AMD is escalating its competition with Nvidia across both gpu software and server cpus, aiming to weaken CUDA lock-in while protecting its position in processor infrastructure. Ahead of Nvidia’s GTC event, AMD pushed back on claims that it trails badly in inference software, with Anush Elangovan, AMD’s VP for Artificial Intelligence software, arguing that updates to the ROCm stack have narrowed the gap and in some cases surpassed Nvidia’s B200 on four-bit floating point (FP4). He also argued that customer demand remains centered on eight-bit floating point (FP8), saying “most” users operate there and that “FP8 is still king of the hill.”
AMD is positioning ROCm as an open alternative to CUDA for Artificial Intelligence and high-performance computing workloads, emphasizing compatibility with frameworks such as PyTorch, TensorFlow, and JAX. A core part of that strategy is heavier investment in Triton, the open, Python-first gpu compiler originally developed at OpenAI. AMD sees Triton as the highest-level abstraction layer for gpu programming and wants it to become “the de facto” standard so moving workloads from Nvidia to AMD is “zero friction.” Its own lower-level tools, including Fly DSL and Wave, are intended to handle hardware-specific tuning underneath that abstraction. AMD also frames Nvidia’s CUDA Tile push as a reaction to Triton’s growing role in democratizing gpu programming.

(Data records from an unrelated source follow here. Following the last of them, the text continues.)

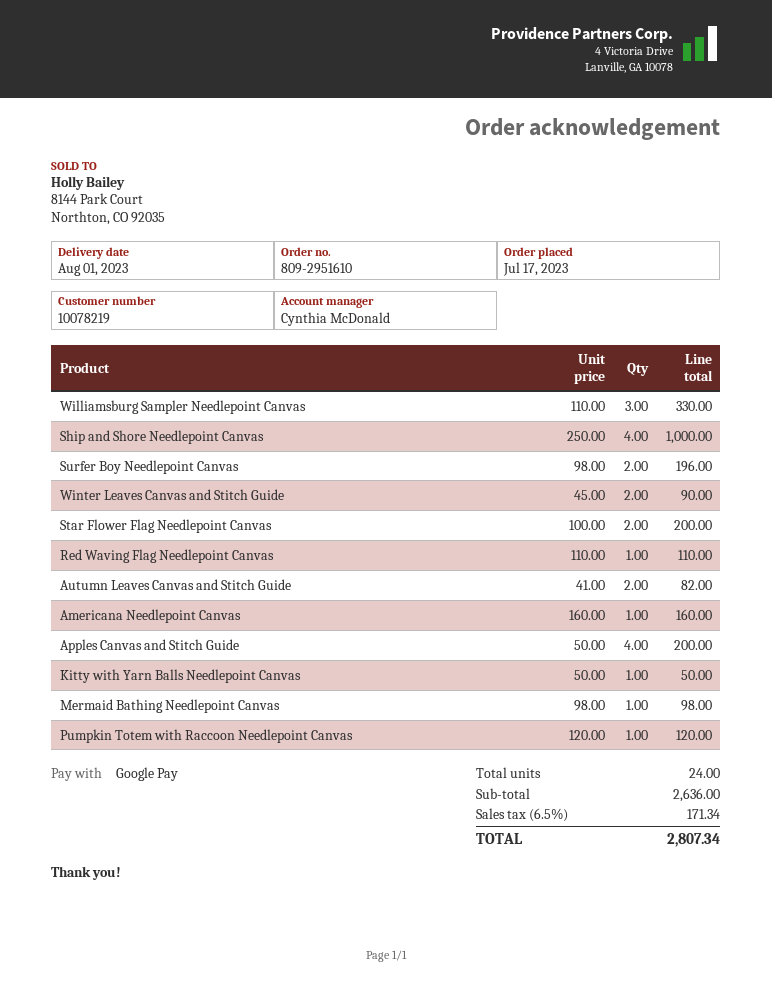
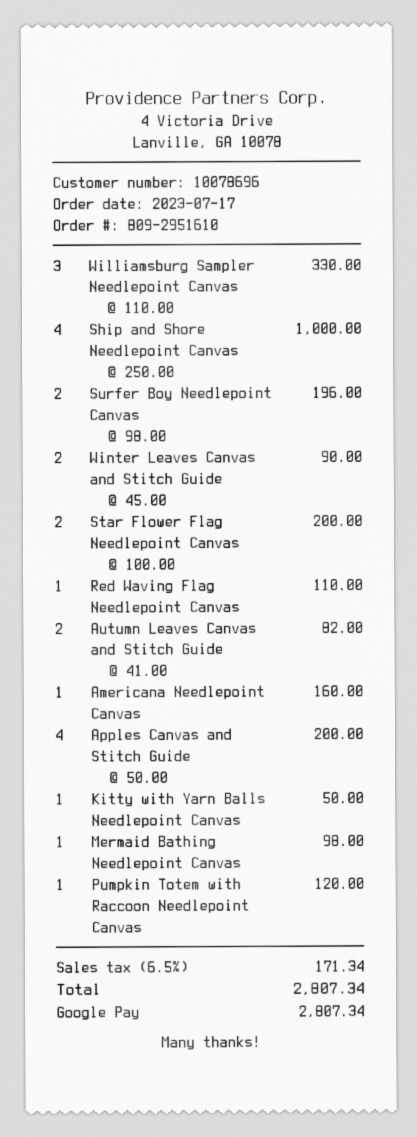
customer number: 10078219 -> 10078696

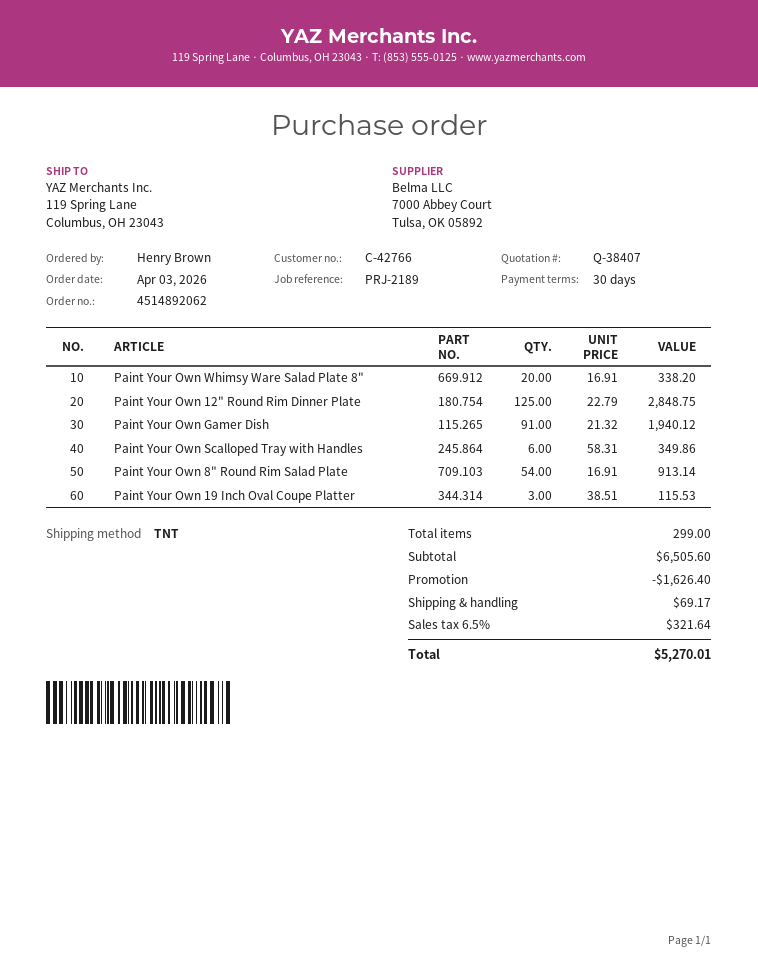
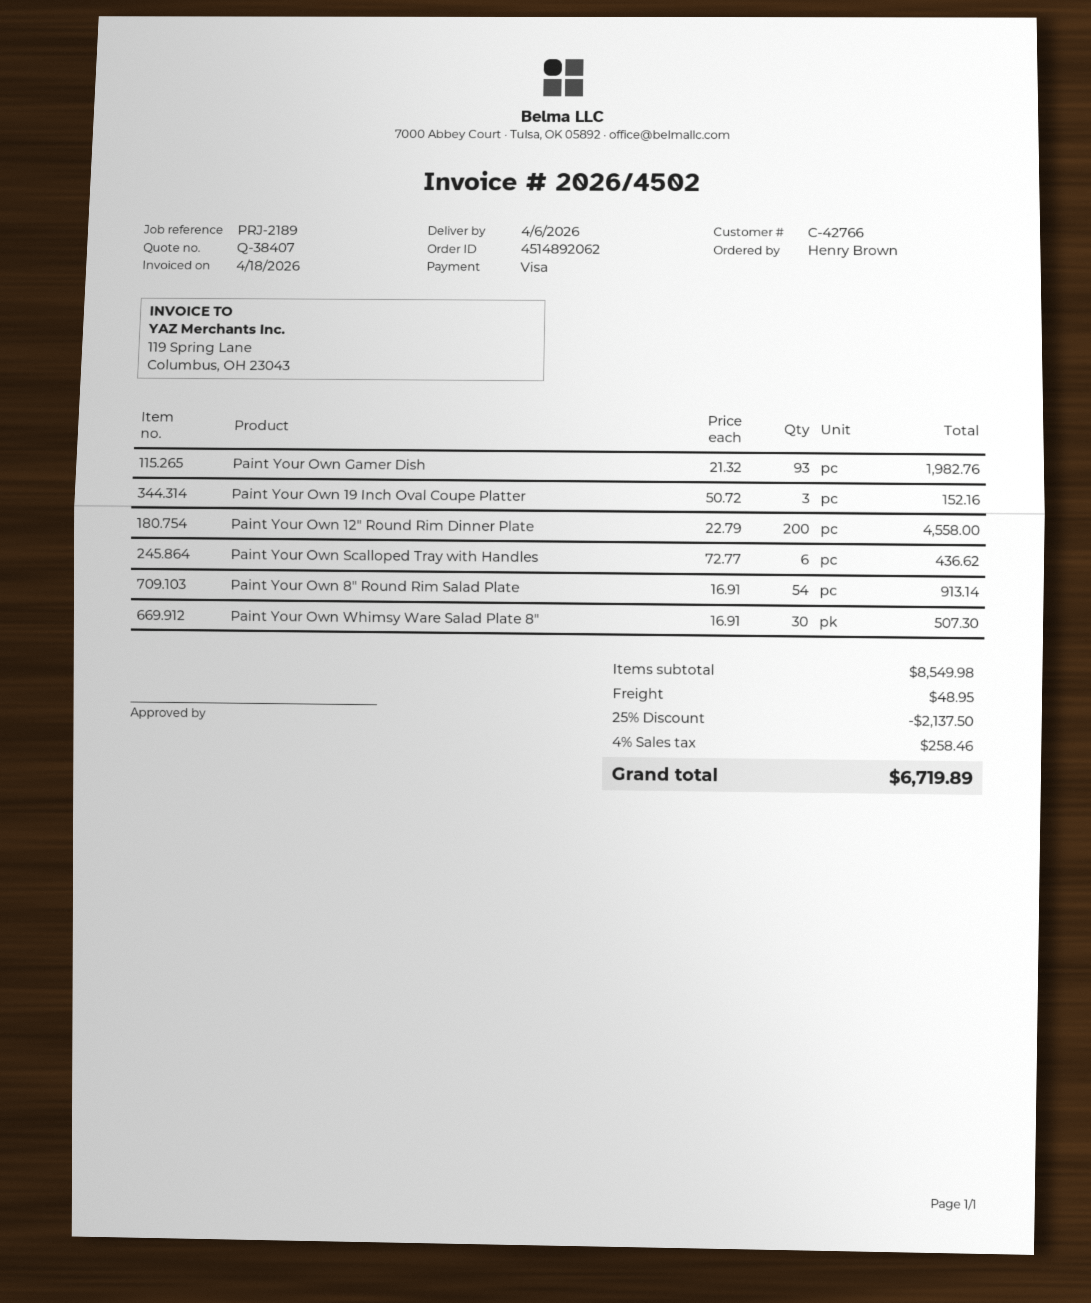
Paint Your Own Whimsy Ware Salad Plate 8": 20 x 16.91 = 338.20 -> 30 x 16.91 = 507.30
Paint Your Own 12" Round Rim Dinner Plate: 125 x 22.79 = 2848.75 -> 200 x 22.79 = 4558.00
Paint Your Own Gamer Dish: 91 x 21.32 = 1940.12 -> 93 x 21.32 = 1982.76
Paint Your Own Scalloped Tray with Handles: 6 x 58.31 = 349.86 -> 6 x 72.77 = 436.62
Paint Your Own 19 Inch Oval Coupe Platter: 3 x 38.51 = 115.53 -> 3 x 50.72 = 152.16
subtotal: 6505.60 -> 8549.98
discount: 1626.40 -> 2137.50
shipping: 69.17 -> 48.95
tax: 6.5% = 321.64 -> 4% = 258.46
total: 5270.01 -> 6719.89

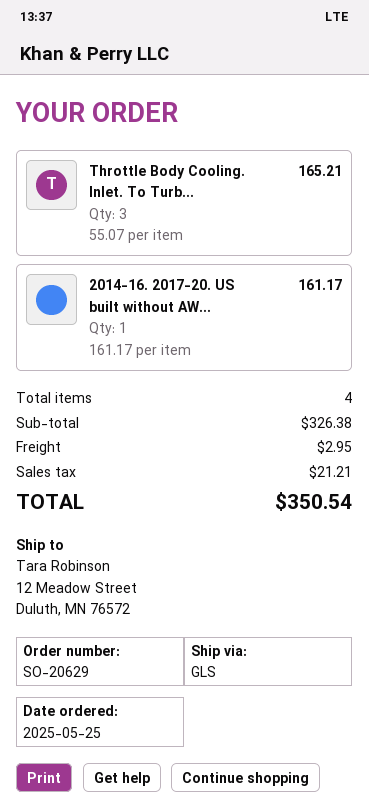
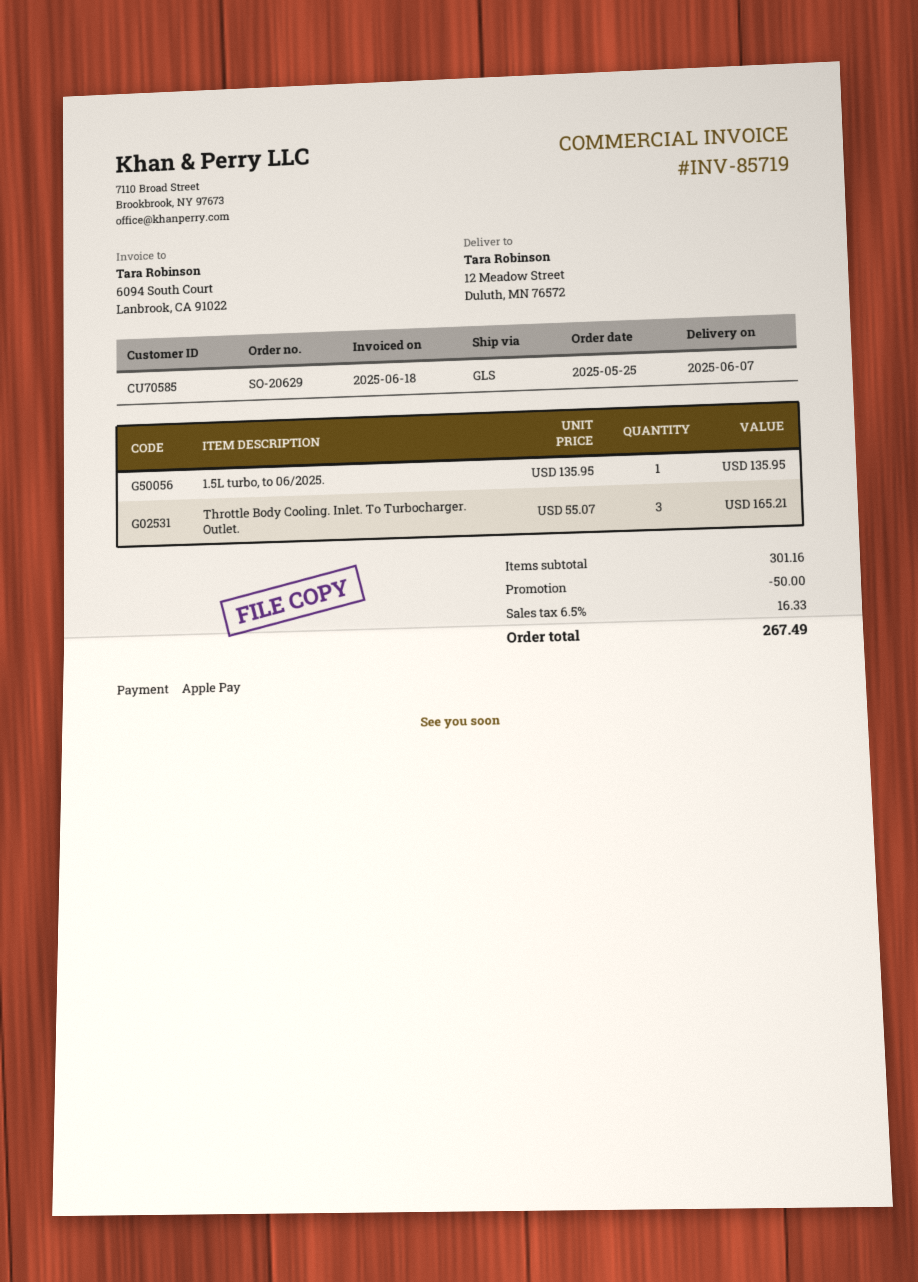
2014-16. 2017-20. US built without AW...: 1 x 161.17 = 161.17 -> none
1.5L turbo, to 06/2025.: none -> 1 x 135.95 = 135.95
subtotal: 326.38 -> 301.16
discount: none -> 50.00
shipping: 2.95 -> none
tax: 21.21 -> 16.33
total: 350.54 -> 267.49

The rivalry is also expanding into the cpu layer, where AMD is trying to defend what it sees as an established advantage as Nvidia promotes Grace and Vera. Days before GTC, AMD highlighted benchmark claims for its server chips, citing SPEC CPU Benchmark data that its 5th-Gen EPYC CPU offered 2.1-times higher performance per core against Nvidia’s Grace Superchip systems, while up to a 2.26-times uplift in operations per watt. AMD is also tying cpus more directly to emerging agentic Artificial Intelligence workloads, arguing that processors act as the control plane for gpu-heavy data centers by orchestrating work and managing more complex tasks.
Cloud providers are already reflecting that positioning. Microsoft added AMD’s Turin processors to its Da/Ea/Fasv7-series virtual machines and said the chips deliver 35% better CPU performance compared to the prior v6 AMD-based generation, along with higher instructions-per-clock, greater memory bandwidth, and support for advanced vector instructions. Google Cloud has also adopted AMD’s 5th-Gen EPYC processors for its C4D and H4D instances aimed at Artificial Intelligence inference, high-performance computing, and general-purpose workloads. AMD has further extended that push with edge-focused cpu variants launched last September for latency-critical applications, signaling that the company intends to compete with Nvidia from software stack to server control plane.